Search the records below for the string "none", and report each line that contains it.

▼

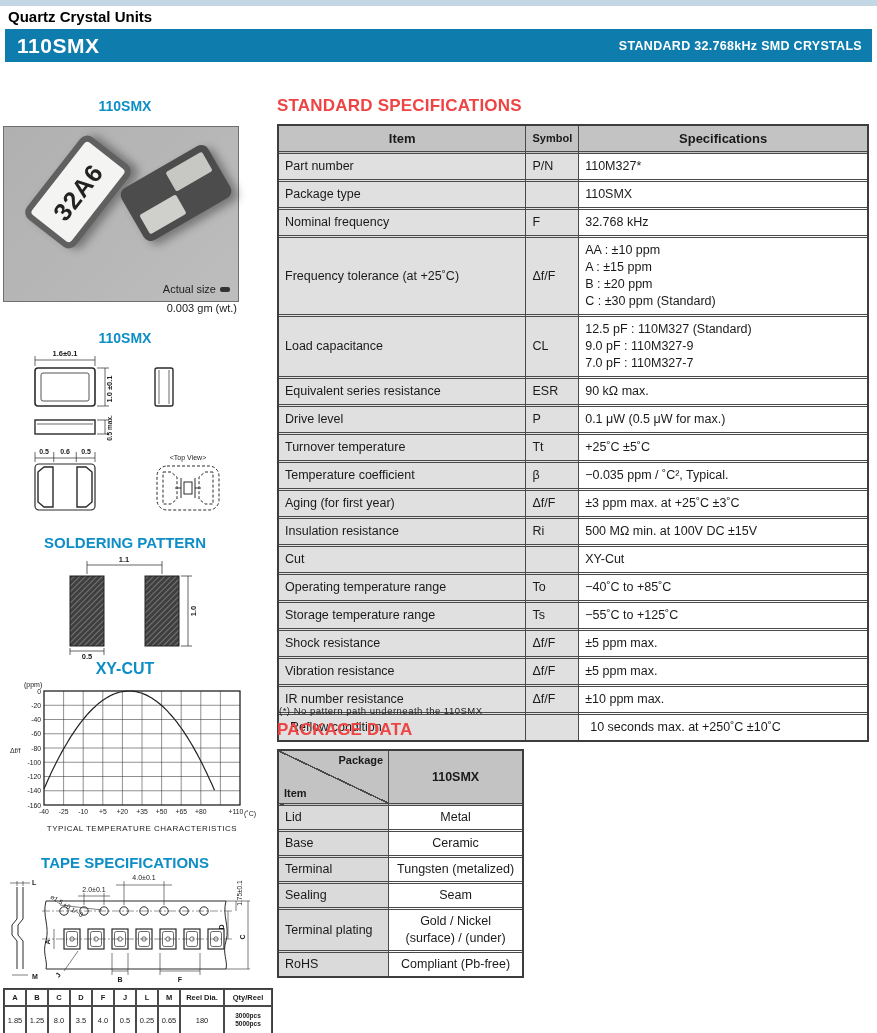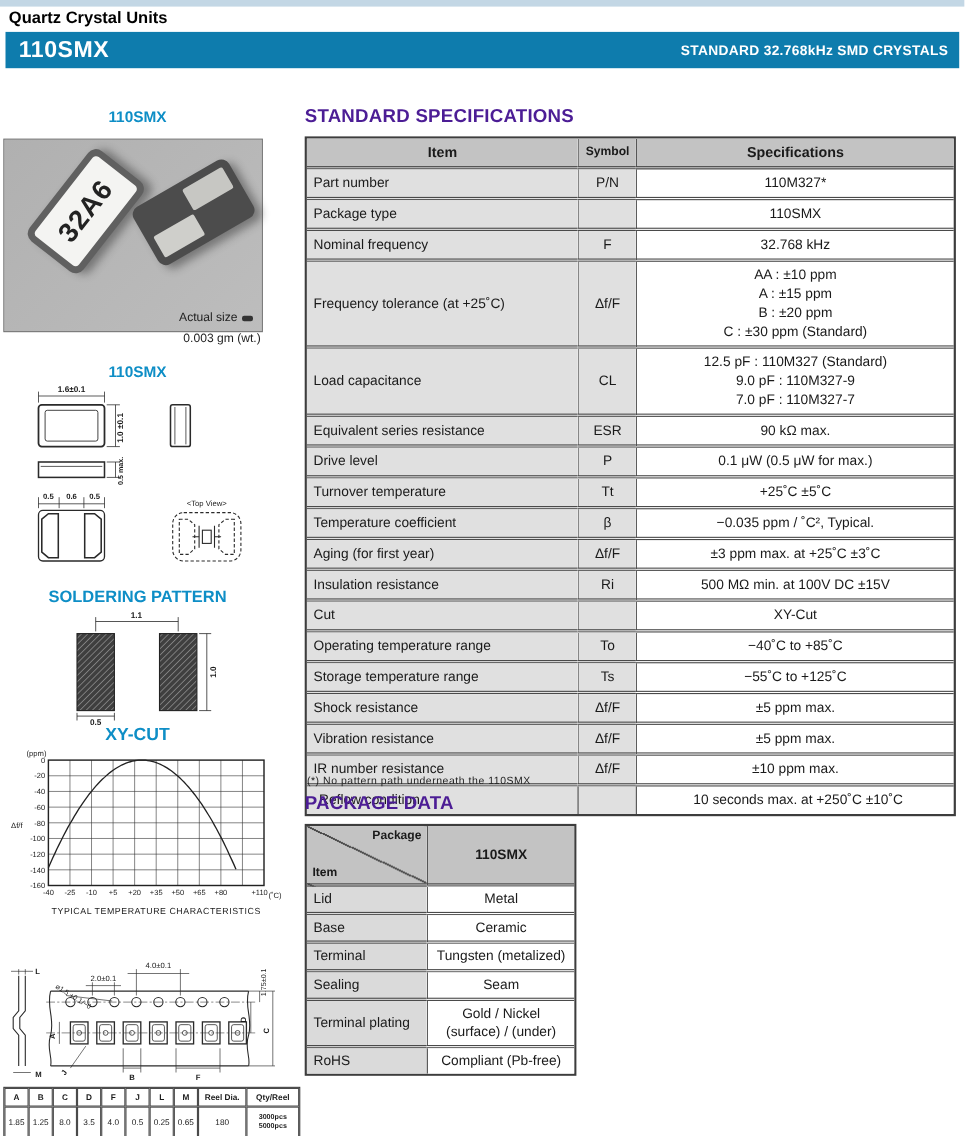--- a/index.html
+++ b/index.html
@@ -52,7 +52,7 @@
   .pkg-corner .cb{position:absolute;bottom:1px;left:5px;font-size:11px;font-weight:bold;}
   .pkg-tbl td.vh{background:#c3c3c3;font-weight:bold;text-align:center;border-left:1px solid #4a4a4a;}
   .footnote{position:absolute;left:279px;top:705px;font-size:9.5px;letter-spacing:.5px;color:#222;}
-  .sec-h{position:absolute;color:#4c1d95;font-weight:bold;font-size:17px;letter-spacing:.2px;}
+  .sec-h{position:absolute;color:#ef4444;font-weight:bold;font-size:17px;letter-spacing:.2px;}
   .tape-tbl{position:absolute;left:3px;top:988px;border:1.5px solid #3d3d3d;font-size:7.5px;text-align:center;}
   .tape-tbl td{border:1px solid #4a4a4a;padding:1px 0;}
   .tape-tbl tr.hd td{font-weight:bold;height:13px;}

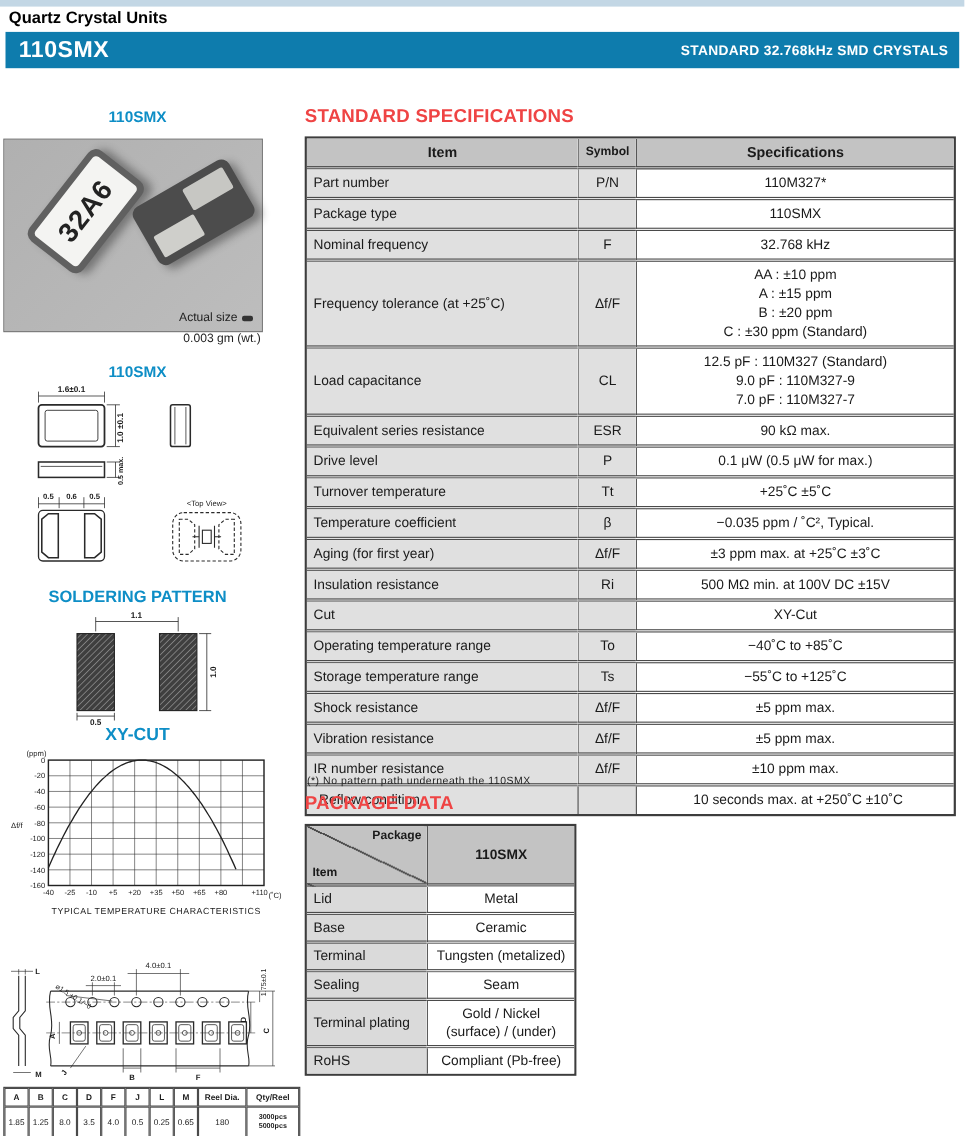--- a/index.html
+++ b/index.html
@@ -38,7 +38,7 @@
   .spec-tbl tr:last-child td{border-bottom:none;padding-left:11px;}
   .spec-tbl td.c2,.spec-tbl td.c3{border-left:1px solid #4a4a4a;}
   .spec-tbl td.c1,.spec-tbl td.c2{background:#e0e0e0;}
-  .spec-tbl td.c2,.spec-tbl td.c3{text-align:center;}
+  .spec-tbl td.c2,.spec-tbl td.c3{}
   .spec-tbl tr.hd td{background:#c3c3c3;font-weight:bold;text-align:center;font-size:13px;}
   .spec-tbl tr.hd td.c2{font-size:11px;}
   .pkg-tbl{position:absolute;left:277px;top:749px;width:247px;border:2px solid #3d3d3d;font-size:12.5px;}

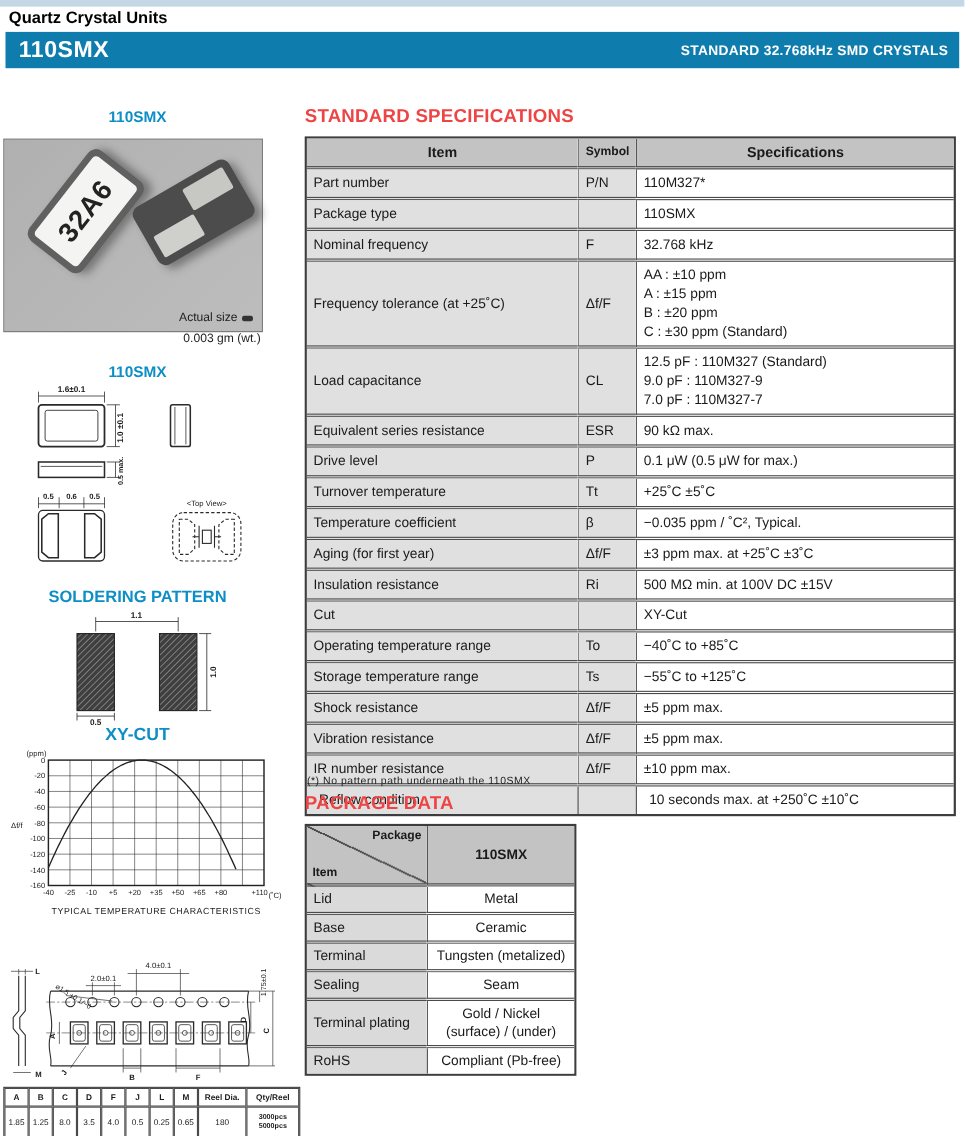--- a/index.html
+++ b/index.html
@@ -225,6 +225,7 @@
     <text x="134" y="154" font-size="8" text-anchor="middle" letter-spacing="0.5">TYPICAL TEMPERATURE CHARACTERISTICS</text>
   </svg>
 
+  <div class="h-blue" style="top:854px;font-size:15px;">TAPE SPECIFICATIONS</div>
 
   <svg class="abs" style="left:2px;top:871px;" width="254" height="114" viewBox="0 0 254 114">
     <g stroke="#2a2a2a" fill="none" stroke-width="1">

▲

• Solution for this task
   .spec-tbl tr:last-child td{border-bottom:none;padding-left:11px;}
     <g stroke="#2a2a2a" fill="none" stroke-width="1">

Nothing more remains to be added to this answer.